191-7 Sql business analysis project

I have been stuck to this step for quite few days.
i have read the suggested solution and havent quite catch the logic behind it.
so after days of thinking i came with my solution that outputs a result quite similar with the suggested one.
could you pls give it a eye to see ιf my logic is right in answering the question?
thank you very much

For convenience, find the code in text format by expanding here
query = '''

with 
    
    a as 
    (
    select invoice_id, track_id
    from invoice_line
    ),
    
    b as 
    (
    select track_id, album_id
    from track
    ),
    
    c as 
    (
    select invoice_id, min(track_id) track_example
    from a
    group by invoice_id
    ),
    
    d as 
    (
    select invoice_id, track_id,album_id
    from c
    inner join b
    on c.track_example = b.track_id
    )
    
  
    
select *
from d
'''

run_query(query)

Hey, Kostasmandilass.

In the mean time, please use the search function to search for 191-7. There has been another question about this exercise in the past and that can be helpful to you.

At any rate, I did read your code (but I only ran it in my head and the database can be corrupted there), but I think what you’re doing is wrong and you only obtain similar results by coincidence.

You’re basically using the ratio count(distinct album_id) / count(*) to classify whether or not an invoice should be an album purchase, and the criterion is that the number of albums has to be smaller than the number of tracks by a factor of 10.

I just don’t understand the logic. Let’s say we have an invoice in which two tracks from a single album were purchased. Something like the table below (I just made up the data):

| invoice_id | track_id | album_id |
|------------|----------|----------|
| 1000000    | 9998     | 7331     |
| 1000000    | 9999     | 7331     |

In this case, we’d get:

  • count(distinct album_id) equal to 1 (there is only one album);
  • count(*) equal to 2, as there are two rows;
  • And consequently cast(count(distinct album_id) as float) / cast(count(*) as float) would be 0.5 which is not smaller than 0.1.
  • To conclude, this invoice would not be tagged as an album purchase.

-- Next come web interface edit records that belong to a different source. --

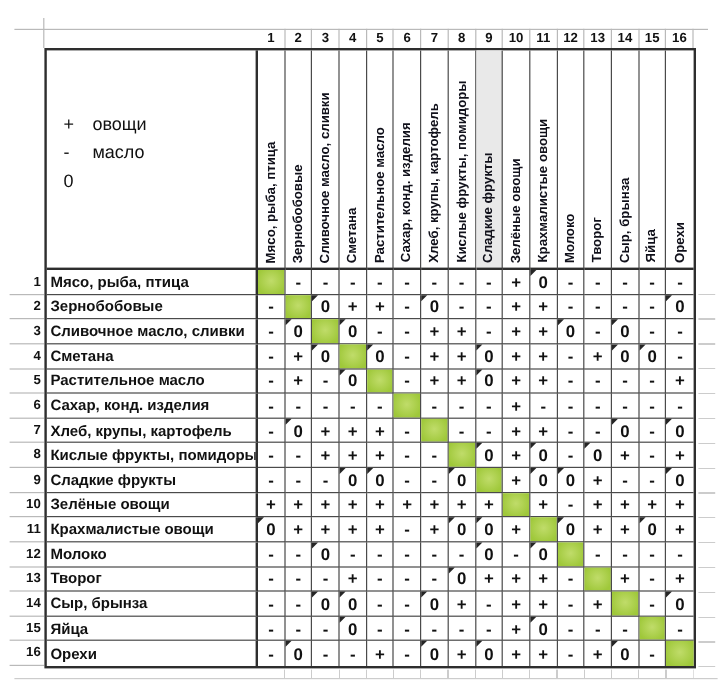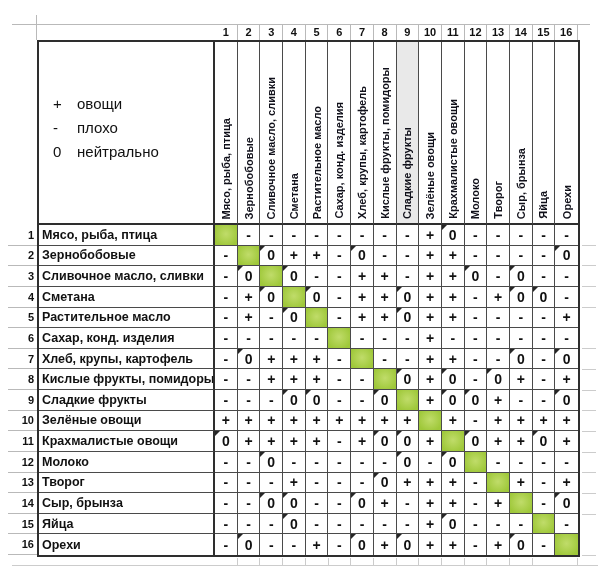--- a/index.html
+++ b/index.html
@@ -113,7 +113,7 @@
       </div>
       <div class="legend-row">
         <span class="legend-symbol">-</span>
-        <span>плохо</span>
+        <span>масло</span>
       </div>
       <div class="legend-row">
         <span class="legend-symbol">0</span>

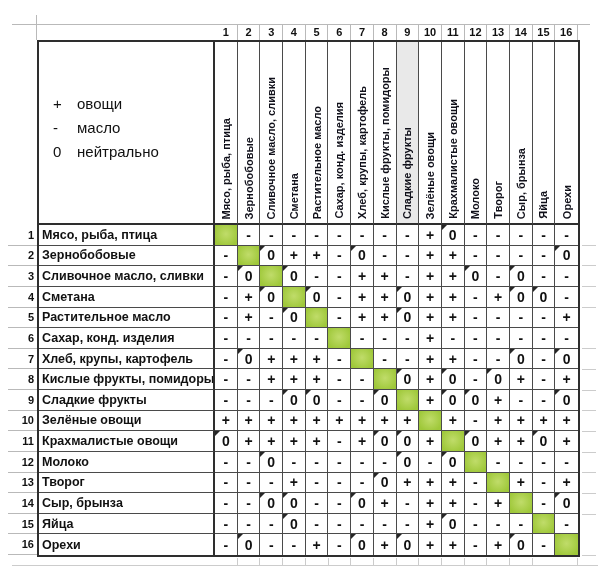--- a/index.html
+++ b/index.html
@@ -117,7 +117,6 @@
       </div>
       <div class="legend-row">
         <span class="legend-symbol">0</span>
-        <span>нейтрально</span>
       </div>
     </div>
 

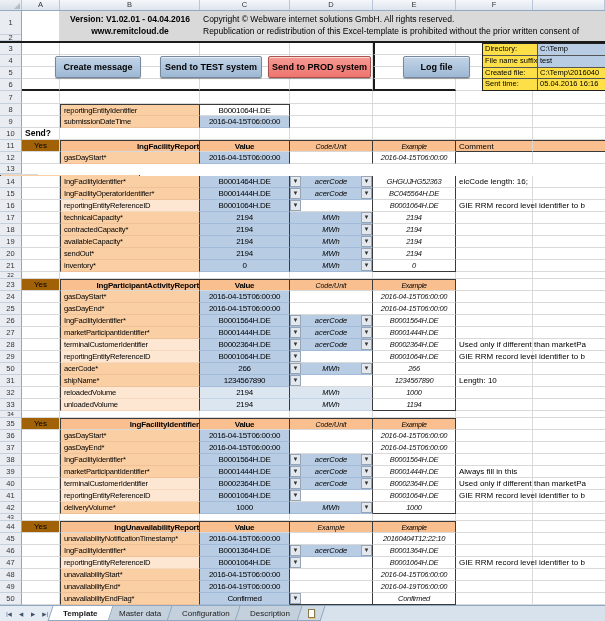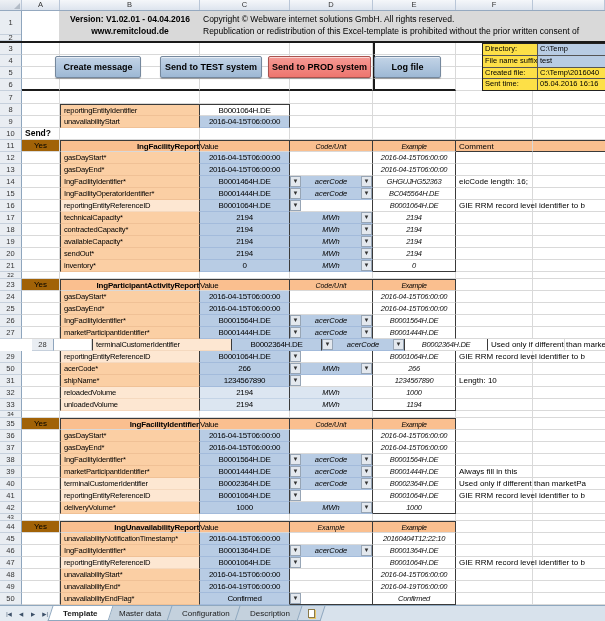--- a/index.html
+++ b/index.html
@@ -76,7 +76,7 @@
          cursor:pointer; overflow:hidden; white-space:nowrap; }
   .btn.red { background:linear-gradient(#f59a94,#ee756e); border-color:#a8524e; }
   #btn-create{left:55px;width:86px} #btn-test{left:160px;width:102px}
-  #btn-prod{left:268px;width:103px} #btn-log{left:374px;width:67px}
+  #btn-prod{left:268px;width:103px} #btn-log{left:403px;width:67px}
 
   .info { position:absolute; left:482px; top:43px; width:150px; height:48px;
           border:1px solid #222; background:#fde047; display:flex; flex-direction:column;

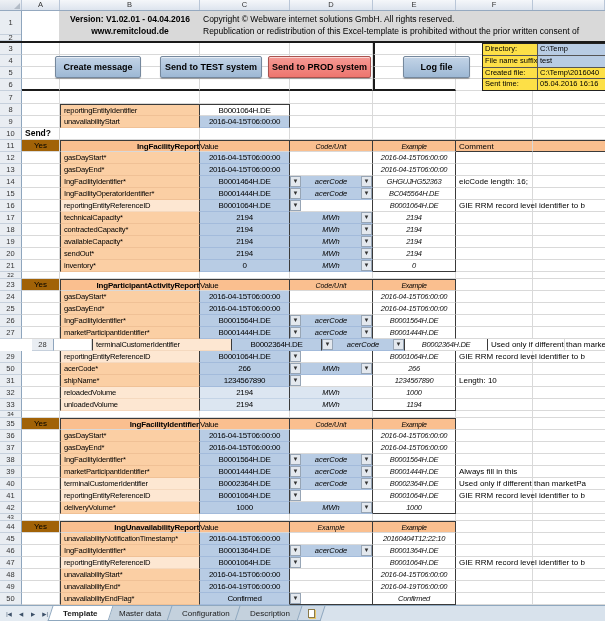--- a/index.html
+++ b/index.html
@@ -203,7 +203,7 @@
       <div class="row" style="height: 12px;">
         <div class="gut">9</div>
         <div class="cell cA"></div>
-        <div class="cell cB lbl bl br bb">unavailabilityStart</div>
+        <div class="cell cB lbl bl br bb">submissionDateTime</div>
         <div class="cell cC br val bb">2016-04-15T06:00:00</div>
         <div class="cell cD"></div>
         <div class="cell cE"></div>

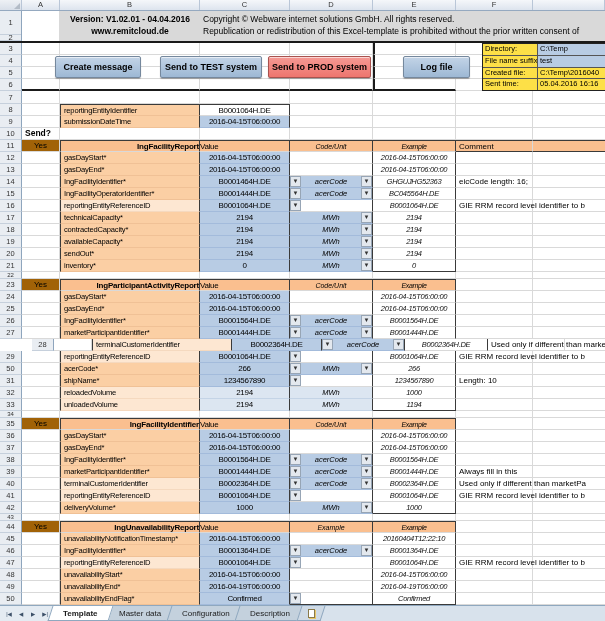--- a/index.html
+++ b/index.html
@@ -55,7 +55,7 @@
   .valw { background:#fff; }
   .hdr  { background:#fabf8f; }
   .ttl  { font-weight:bold; font-size:8px;text-align:right; }
-  .vh   { font-weight:normal; text-align:left; }
+  .vh   { font-weight:bold; text-align:center; }
   .it   { font-style:italic; }
   .ch   { font-size:7px; text-align:center; }
   .ex   { font-size:7.5px; color:#111; }

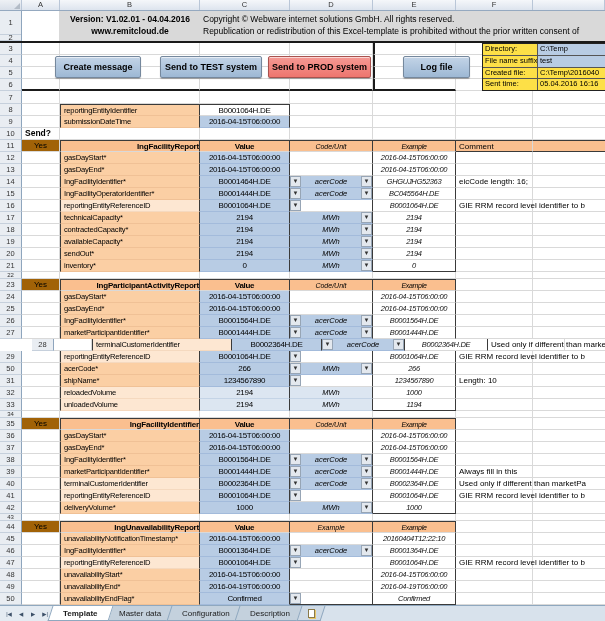--- a/index.html
+++ b/index.html
@@ -240,7 +240,7 @@
         <div class="cell cF"></div>
         <div class="cell cG"></div>
       </div>
-      <div class="row" style="height: 12px;">
+      <div class="row" style="height: 12px; flex-direction: column;">
         <div class="gut">13</div>
         <div class="cell cA"></div>
         <div class="cell cB bl br lbl">gasDayEnd*</div>

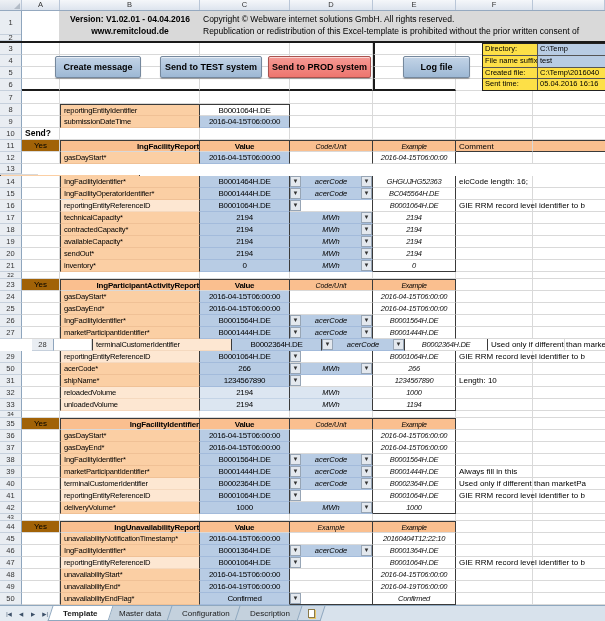--- a/index.html
+++ b/index.html
@@ -392,7 +392,7 @@
         <div class="cell cF"></div>
         <div class="cell cG"></div>
       </div>
-      <div class="row" style="height: 12px; padding-left: 32px;">
+      <div class="row" style="height: 12px;">
         <div class="gut">28</div>
         <div class="cell cA"></div>
         <div class="cell cB bl br lblo">terminalCustomerIdentifier</div>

Now note this: you know nothing about this album other than it has these two tracks. It could very well be the case that this album only has two tracks, in which case this would be an album purchase.

at first i had written only this :

count(distinct album_id) = 1

but i thought about the edge cases that the mission refers
so for example if an invoice has 17 songs and the 16 of them are of the same album, then according to my previous code it wouldnt count it as an album purchase while it actually is.
so i created a ratio that compares the number of albums to the number of songs contained in an invoice.

But as i can see, you are right about when an invoice contains few songs the logic isnt right

In the question I alluded to above, I suggested the following strategy:

Alternatively, feel free to continue to pursue your idea and share your thoughts, or take a look at the solution notebook and try to make sense of it.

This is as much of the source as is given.